Victim Services Statistical Research Program

OVC continued its support and partnership in advancing BJS’s Victim Services Statistical Research Program (VSSRP), which is building a critical body of knowledge for the field by collecting and analyzing data from victims and the diverse entities that serve them nationwide.

Victim Services Statistical Research Program

In addition to enhancing information collected from existing sources of BJS data, the VSSRP includes a number of groundbreaking initiatives to facilitate collecting information from victim service providers throughout the United States. This includes the first-ever National Census of Victim Service Providers (NCVSP) and the National Survey of Victim Service Providers (NSVSP)—both designed to help define and enhance understanding of all types of providers that play a key role in the response to crime victims, including those that are community and justice system based, as well as campuses, hospitals, corrections facilities, legal services, and more. The census data provide quantitative information about how many providers exist, their organizational structures, the types of services they offer, the crime types served, and staffing considerations.

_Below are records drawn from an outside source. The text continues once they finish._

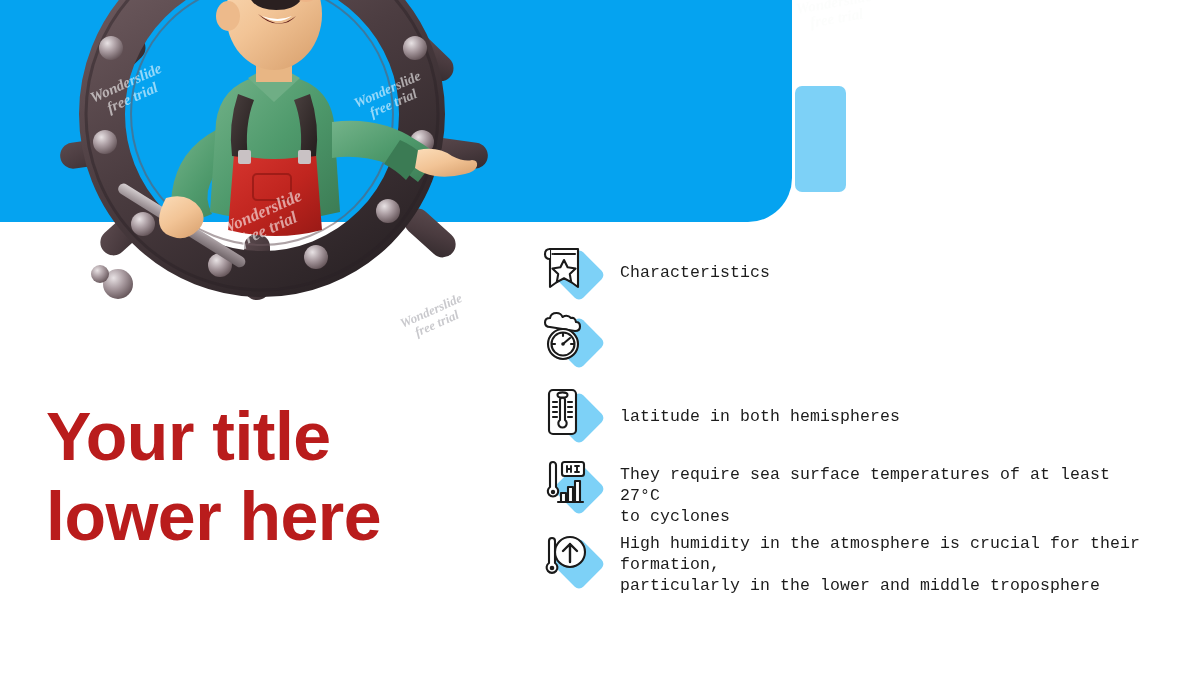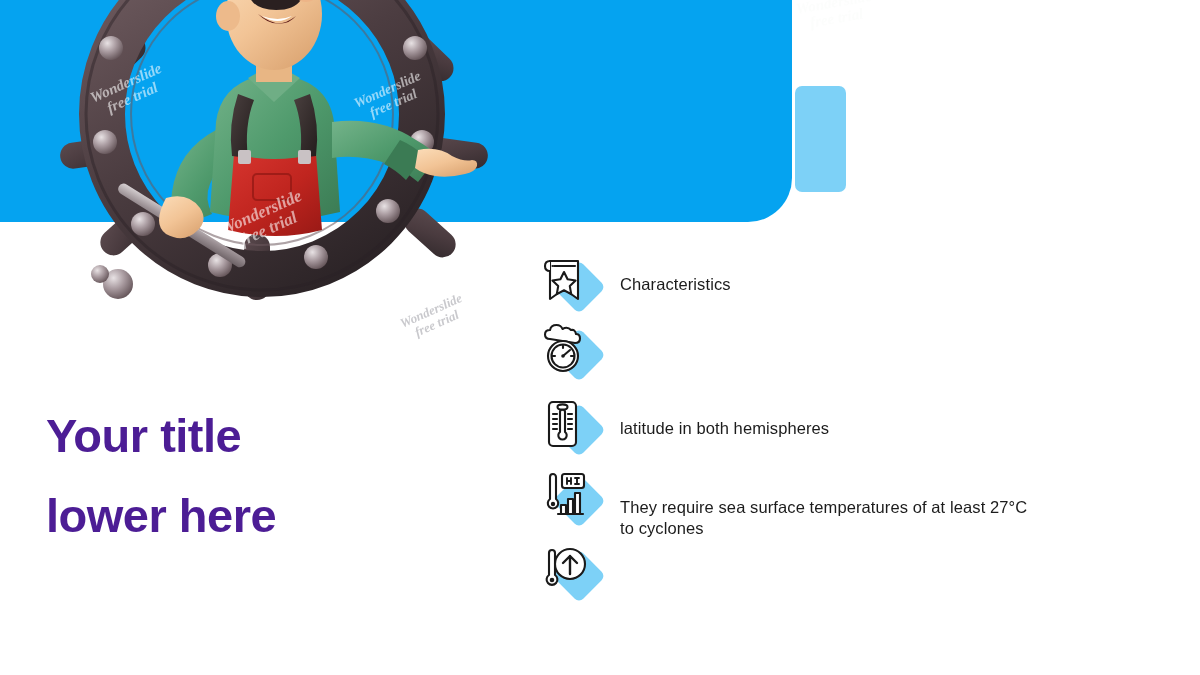"Characteristics" .features { font-family: none -> Liberation Mono, monospace; top: 250px -> 238px }
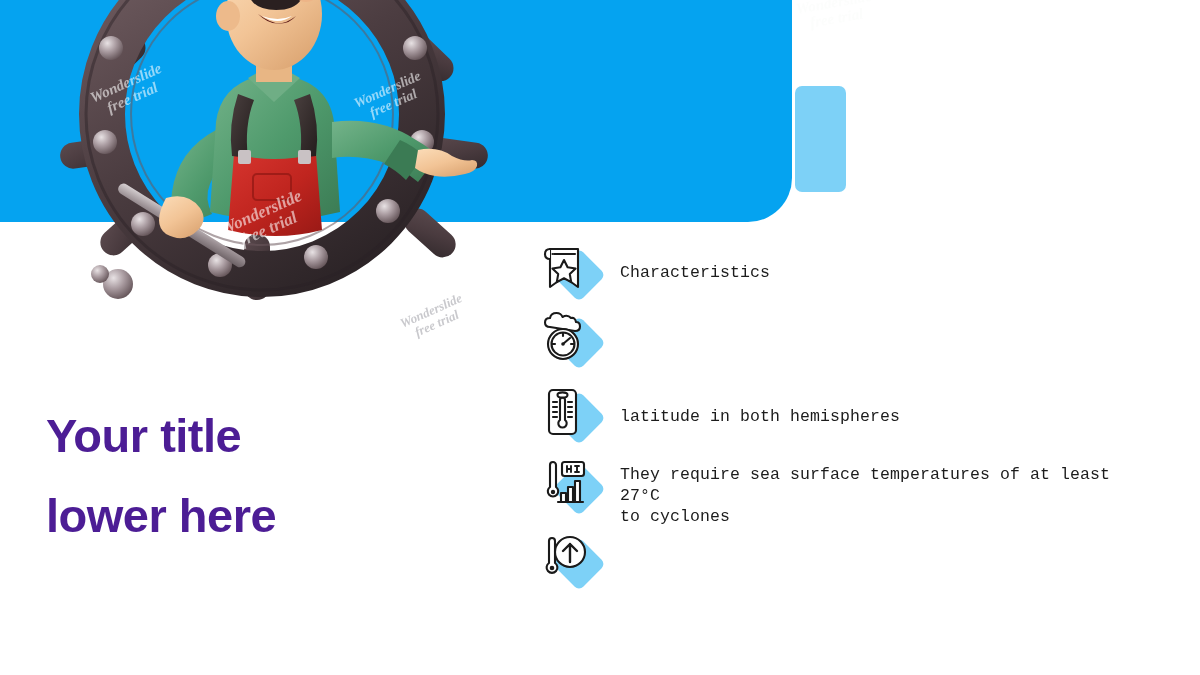"Your title" .title { color: #4c1d95 -> #b91c1c; font-size: 47px -> 68px }
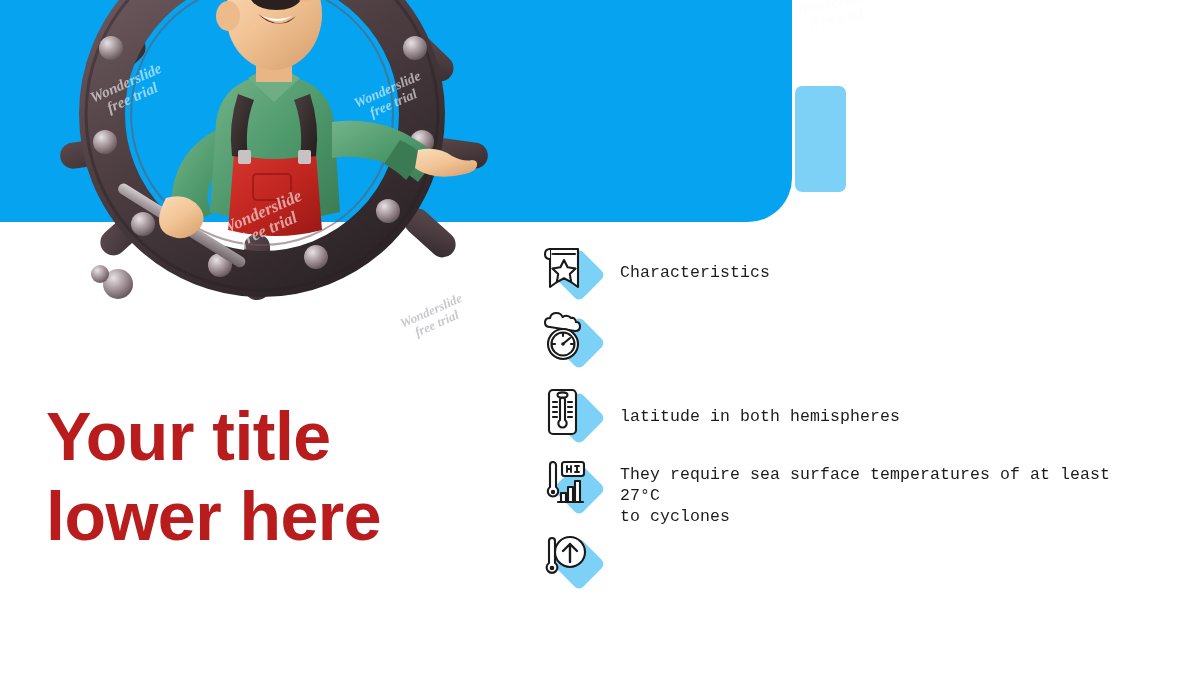"High humidity in the atmosphere" div.feature-text { html: none -> <div> <span>High humidity in the atmosphere is crucial for their formation,</span> <span>particularly in the lower and middle troposphere</span> </div> }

After the NSVSP was administered in 2019, BJS published Services for Crime Victims, 2019 in October 2021 showcasing results from the survey. The report featured tables and figures focusing on the average number of different services provided by victim service providers, the most common services provided, and gaps in services. Information is also available by the type of victim service provider. A clean data file with responses to the survey was also published on the National Archive of Criminal Justice Data for public use.

In March 2022, BJS—in collaboration with the Justice Research and Statistics Association (now Justice Information Resource Network), Westat, and the National Organization for Victim Assistance—began research and planning for the 2023 National Census of Victim Service Providers. Initial steps include reassessing the scope of providers covered, engaging with subject matter experts, and identifying possible changes to the existing instrument.

National Crime Victimization Survey 

In FYs 2021 and 2022, OVC continued to provide funding to support the strengthening of victimization data through the redesign and modernization of the National Crime Victimization Survey (NCVS). This multi-year initiative to fill long-standing gaps in information includes efforts to—

  • provide subnational estimates. While the original purpose of the NCVS was to provide estimates of victimization at the national level, its subnational program will generate victimization estimates at the state and local levels for the 22 largest states.
  • modernize the survey instrument design and methodology.
  • generate better and more comprehensive measures of crime. 
  • expand the information collected regarding formal and informal help-seeking behaviors, victim services, issues related to fear of crime, perceptions of neighborhood disorder and satisfaction with police, and the consequences of victimization.

In March 2022, BJS released an update on the instrument redesign. The new NCVS core instrument—

  • maintains a two-stage measurement approach in screening and classifying criminal victimization.
  • features updated crime screening questions that improve the quality of information collected and allow for more efficient flow through the crime incident report.
  • collects expanded information on victimization incidents and victim help-seeking.
  • introduces noncrime questions on police performance and community safety.